EXERCISE AIM:
Every entry that follows should be output exactly, and every image in it left out.

SOURCE DATA:
++++

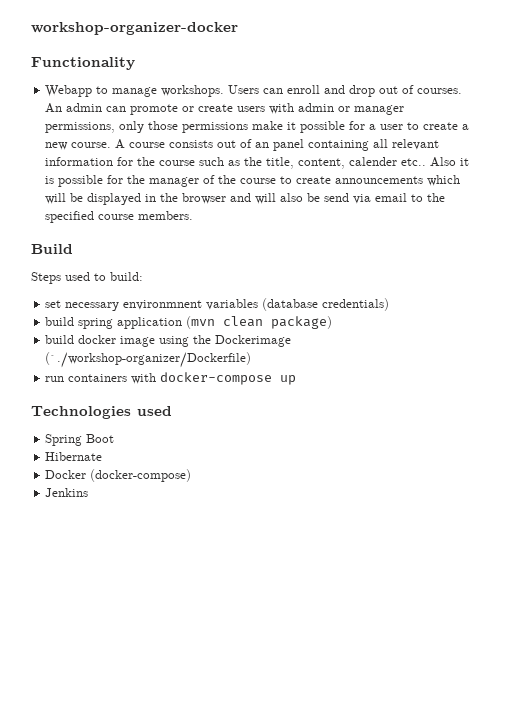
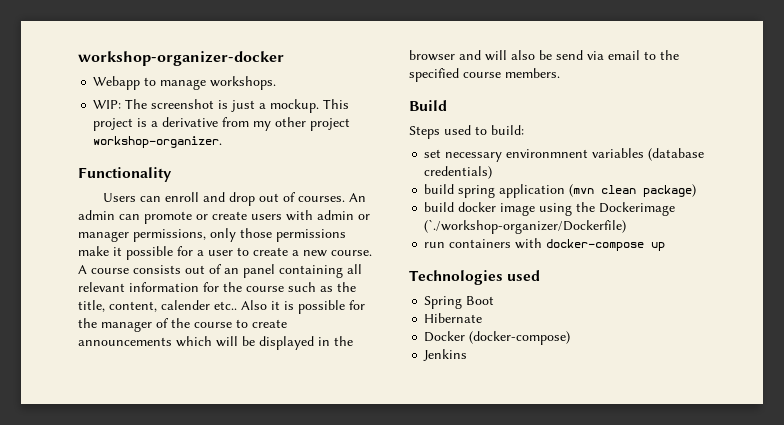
[31,57,135,70] // Functionality -> (284, 58) none
(225, 91) none -> [93,99,350,113] [93,117,351,131] [93,136,223,148] [78,167,172,182] // WIP: The screenshot is just a mockup. This project is a derivative from my other project workshop-organizer. // Functionality //

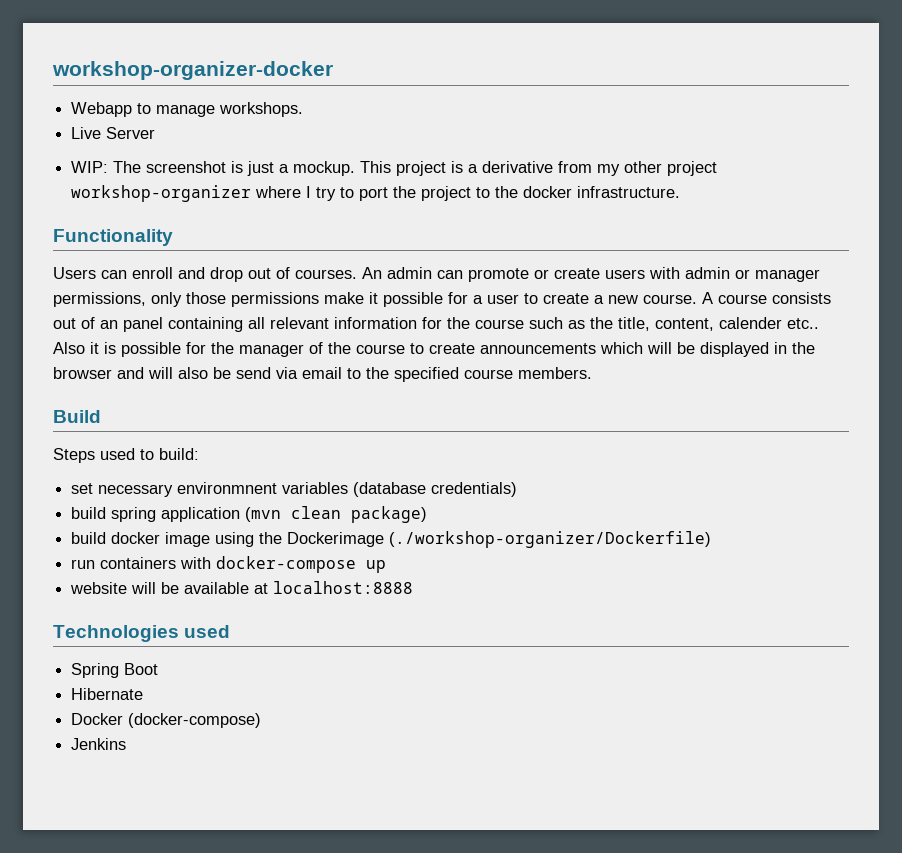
(277, 83) none -> [71,127,156,139] // Live Server
[93,136,223,148] workshop-organizer. -> [71,185,681,202] workshop-organizer where I try to port the project to the docker infrastructure.
[424,219,627,234] (`./workshop-organizer/Dockerfile) -> [389,531,712,548] (./workshop-organizer/Dockerfile)
(666, 246) none -> [70,581,414,594] // website will be available at localhost:8888

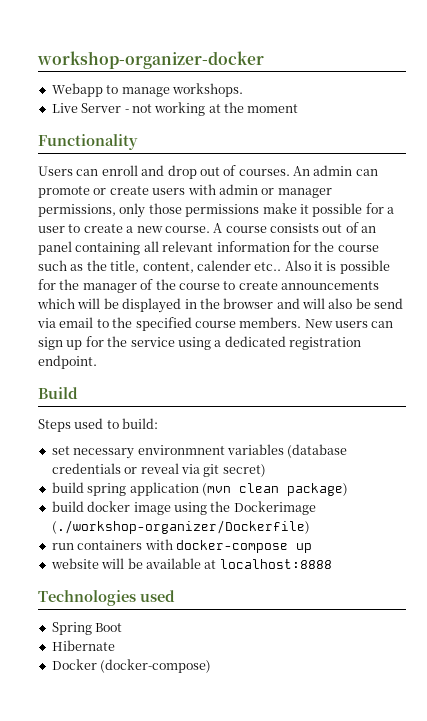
[71,161,718,176] [71,185,681,202] // WIP: The screenshot is just a mockup. This project is a derivative from my other project workshop-organizer where I try to port the project to the docker infrastructure. -> [124,102,299,116] - not working at the moment
(592, 373) none -> [304,319,394,328] [38,336,361,350] [38,355,97,369] New users can sign up for the service using a dedicated registration endpoint.
[431,482,518,497] credentials) -> [51,463,266,477] credentials or reveal via git secret)
[71,738,127,750] // Jenkins -> (212, 666) none

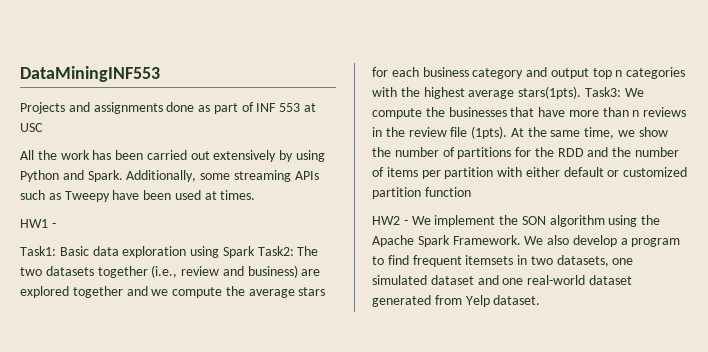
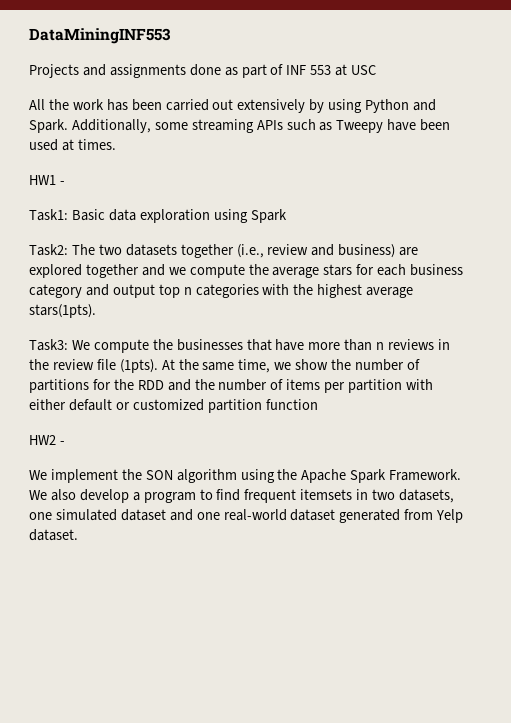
(255, 252) none -> (287, 216) //
(582, 92) none -> (96, 311) //
(408, 222) none -> (65, 443) //

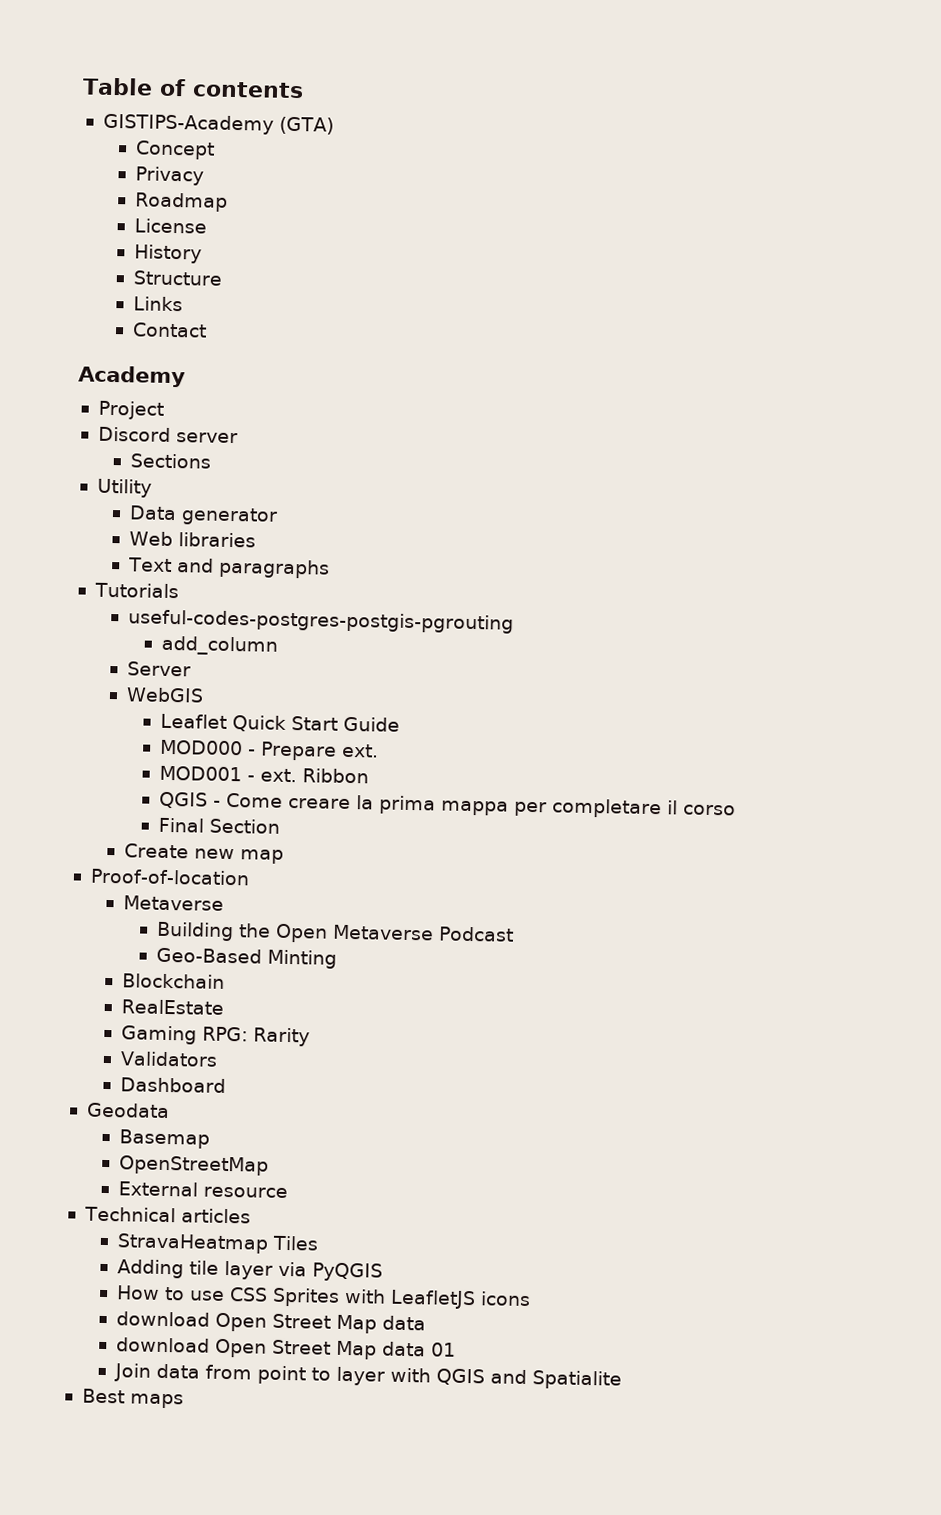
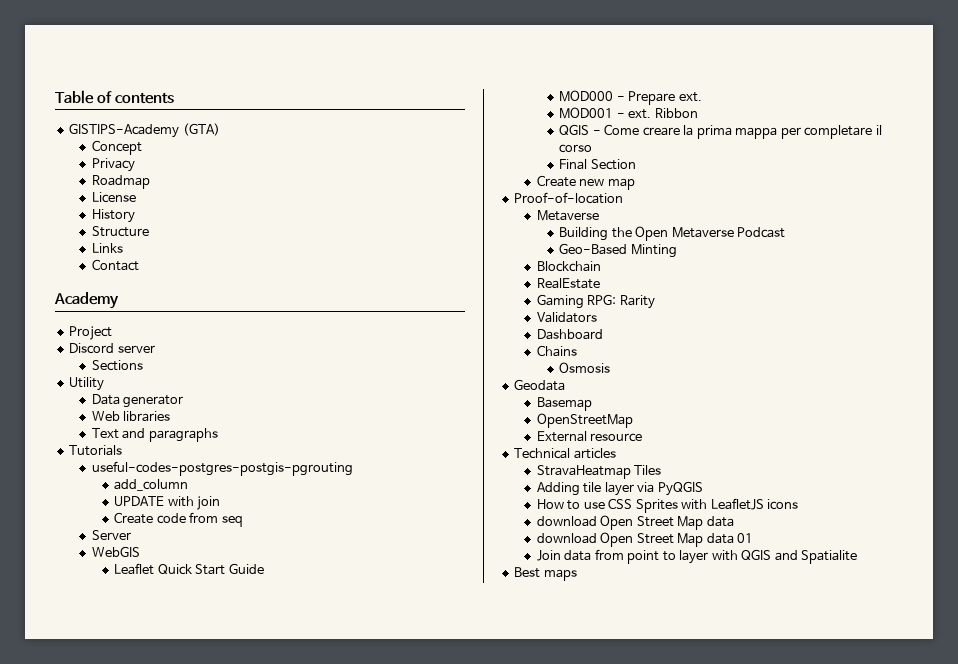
(279, 645) none -> [114,496,221,510] [114,512,243,527] // UPDATE with join // Create code from seq
(227, 1085) none -> [536,345,577,357] [559,362,611,373] // Chains // Osmosis

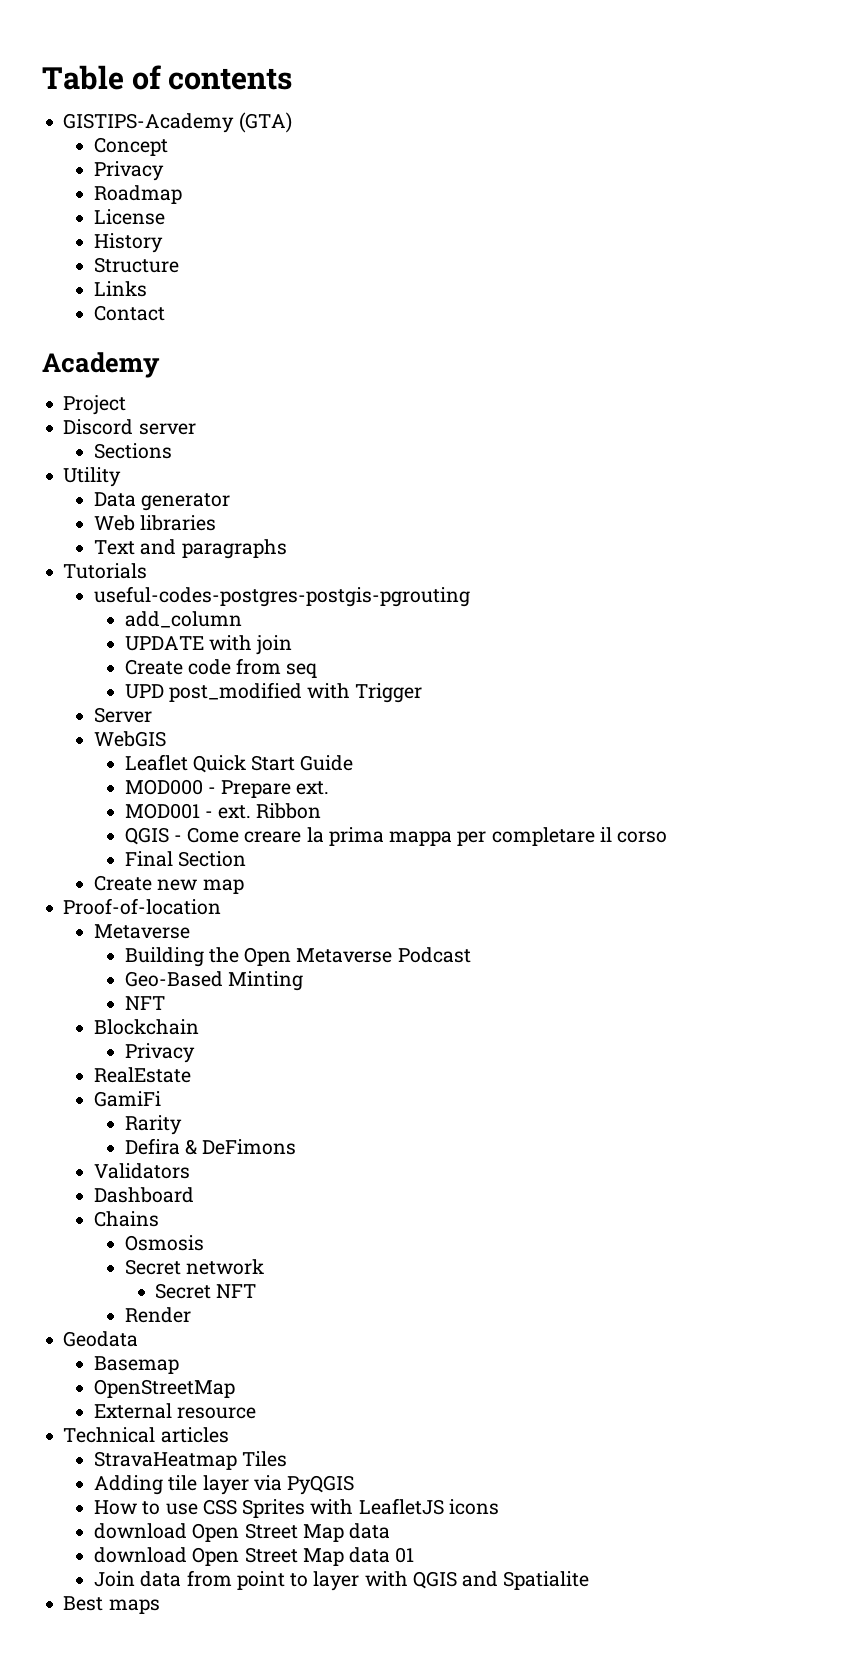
(243, 521) none -> [124,682,423,703] // UPD post_modified with Trigger
(677, 251) none -> [124,996,165,1010] // NFT
(601, 266) none -> [124,1043,195,1063] // Privacy
[536,294,617,309] Gaming RPG: -> [94,1091,162,1107] GamiFi //
(655, 302) none -> [124,1138,297,1155] // Defira & DeFimons
(611, 367) none -> [124,1259,264,1275] [155,1283,257,1299] [124,1307,191,1323] // Secret network // Secret NFT // Render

++++

EXERCISE SOLUTION:
[31,57,135,70] // Functionality -> (284, 58) none
(225, 91) none -> [93,99,350,113] [93,117,351,131] [93,136,223,148] [78,167,172,182] // WIP: The screenshot is just a mockup. This project is a derivative from my other project workshop-organizer. // Functionality //

(277, 83) none -> [71,127,156,139] // Live Server
[93,136,223,148] workshop-organizer. -> [71,185,681,202] workshop-organizer where I try to port the project to the docker infrastructure.
[424,219,627,234] (`./workshop-organizer/Dockerfile) -> [389,531,712,548] (./workshop-organizer/Dockerfile)
(666, 246) none -> [70,581,414,594] // website will be available at localhost:8888

[71,161,718,176] [71,185,681,202] // WIP: The screenshot is just a mockup. This project is a derivative from my other project workshop-organizer where I try to port the project to the docker infrastructure. -> [124,102,299,116] - not working at the moment
(592, 373) none -> [304,319,394,328] [38,336,361,350] [38,355,97,369] New users can sign up for the service using a dedicated registration endpoint.
[431,482,518,497] credentials) -> [51,463,266,477] credentials or reveal via git secret)
[71,738,127,750] // Jenkins -> (212, 666) none

(255, 252) none -> (287, 216) //
(582, 92) none -> (96, 311) //
(408, 222) none -> (65, 443) //

(279, 645) none -> [114,496,221,510] [114,512,243,527] // UPDATE with join // Create code from seq
(227, 1085) none -> [536,345,577,357] [559,362,611,373] // Chains // Osmosis

(243, 521) none -> [124,682,423,703] // UPD post_modified with Trigger
(677, 251) none -> [124,996,165,1010] // NFT
(601, 266) none -> [124,1043,195,1063] // Privacy
[536,294,617,309] Gaming RPG: -> [94,1091,162,1107] GamiFi //
(655, 302) none -> [124,1138,297,1155] // Defira & DeFimons
(611, 367) none -> [124,1259,264,1275] [155,1283,257,1299] [124,1307,191,1323] // Secret network // Secret NFT // Render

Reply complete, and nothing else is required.